Еще раз посмотрела на петуха, который, ни о чем не догадываясь, не испытывая, видно, никаких предчувствий, крутил и крутил головой, косил то одним, то другим глазом, будто выбирал, нацеливался, кого бы клюнуть, кому бы нанести свой стальной удар, вздохнула: «Ничего-то он не знает… А мы? Разве знаем, что нас ждет впереди?»
IV
С той самой минуты, как докатилось до Великого Леса, что Германия напала на Советский Союз — началась война, — с той самой минуты каждый знал, не выпускал из памяти: настанет, придет день мобилизации.
И каждый ждал ее, каждый по-своему к ней готовился. Мужчины внимательнее, зорче приглядывались к женам, детям, близким — хотели запомнить, вобрать в себя их взгляды и жесты, слова, которые произносились вроде бы обыкновенно, как всегда, и вместе с тем уже необыкновенно, с определенным смыслом.
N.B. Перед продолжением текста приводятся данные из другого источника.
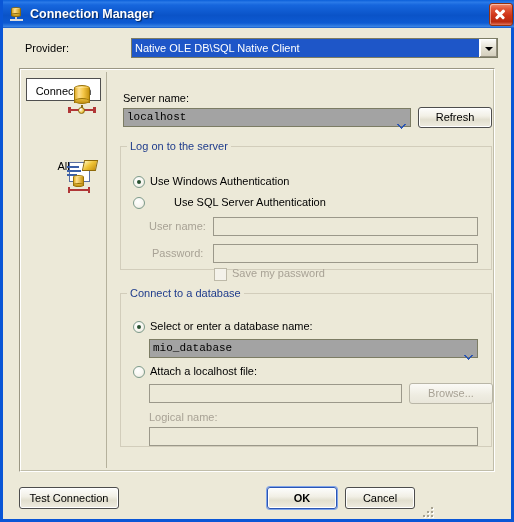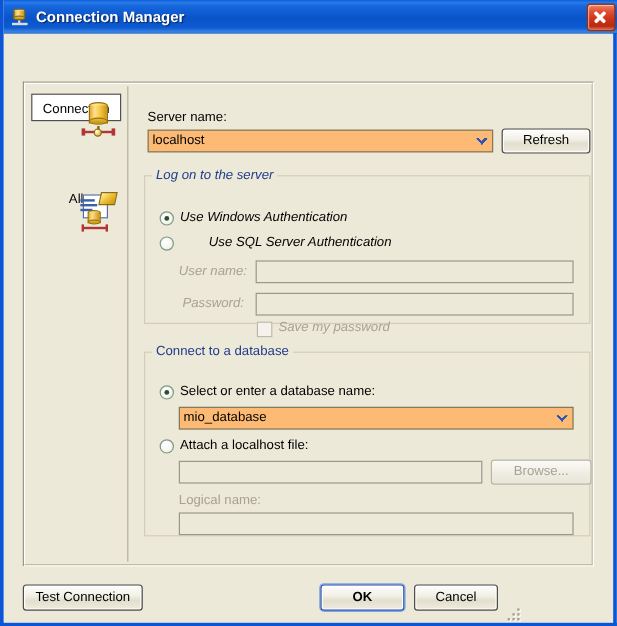--- a/index.html
+++ b/index.html
@@ -352,6 +352,13 @@
     <span id="close-btn"></span>
   </div>
 
+  <div id="provider-row">
+    <span id="provider-label">Provider:</span>
+    <div id="provider-combo">
+      <div id="provider-value">Native OLE DB\SQL Native Client</div>
+      <div class="combo-btn-classic"></div>
+    </div>
+  </div>
 
   <div id="main-panel">
    <div id="main-panel-inner">

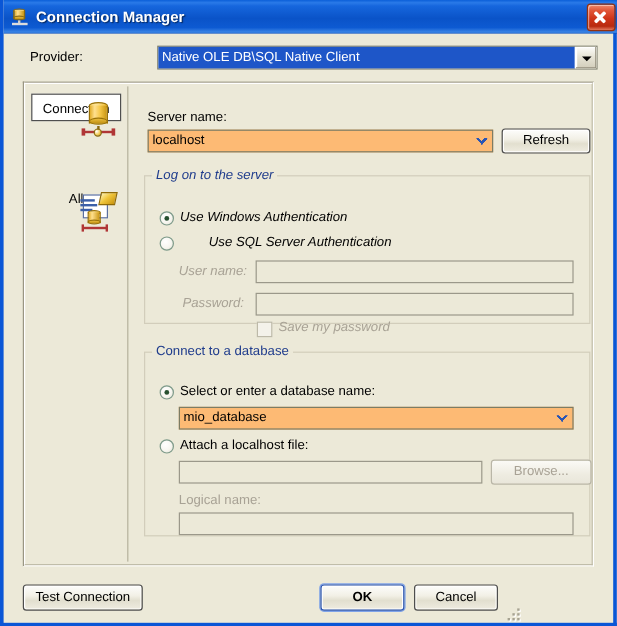--- a/index.html
+++ b/index.html
@@ -242,8 +242,8 @@
   .combo-xp {
     box-sizing: border-box;
     border: 1px solid #7c7c64;
-    background: #fdba74;
-    display: flex; align-items: flex-start;
+    background: #a3a3a3;
+    display: flex; align-items: center; font-family: Liberation Mono, monospace;
   }
   .combo-xp .val {
     flex: 1 1 auto;

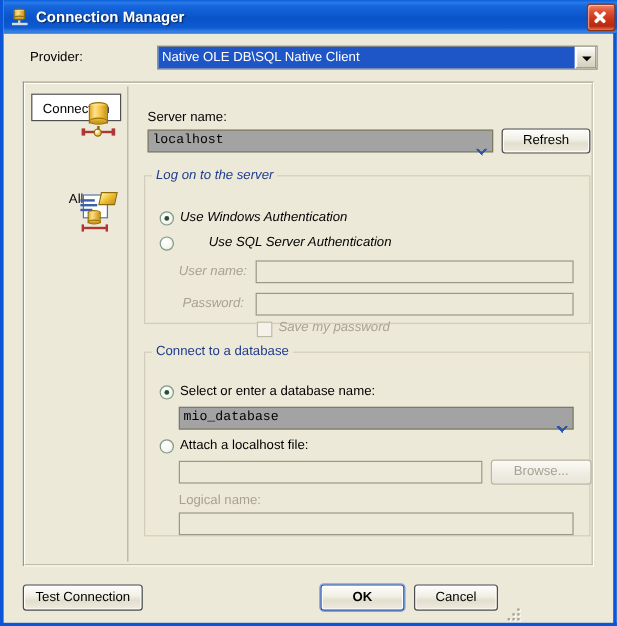--- a/index.html
+++ b/index.html
@@ -409,7 +409,7 @@
 
       <div class="btn-xp" style="position:absolute;left:311px;top:35px;width:74px;height:21px;line-height:19px;">Refresh</div>
 
-      <fieldset class="gbox" style="left:13px;top:68px;width:372px;height:130px;font-style:italic;">
+      <fieldset class="gbox" style="left:13px;top:68px;width:372px;height:130px;">
         <legend>Log on to the server</legend>
 
         <span class="radio checked" style="left:12px;top:24px;"></span>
Женщины, обливаясь слезами, дарили любимым последнюю свою ласку, стирали одежду, пришивали оторванные пуговицы — исподволь собирали мужей в дорогу. Дети, что были поменьше и не все еще понимали, вели себя так, словно ничего и не изменилось, не произошло: носились как угорелые, озорничали, смеялись; те же, кто постарше, кто кое о чем догадывался, — те не находили себе дела, молча слонялись туда-сюда, но все время норовили быть поближе к отцам.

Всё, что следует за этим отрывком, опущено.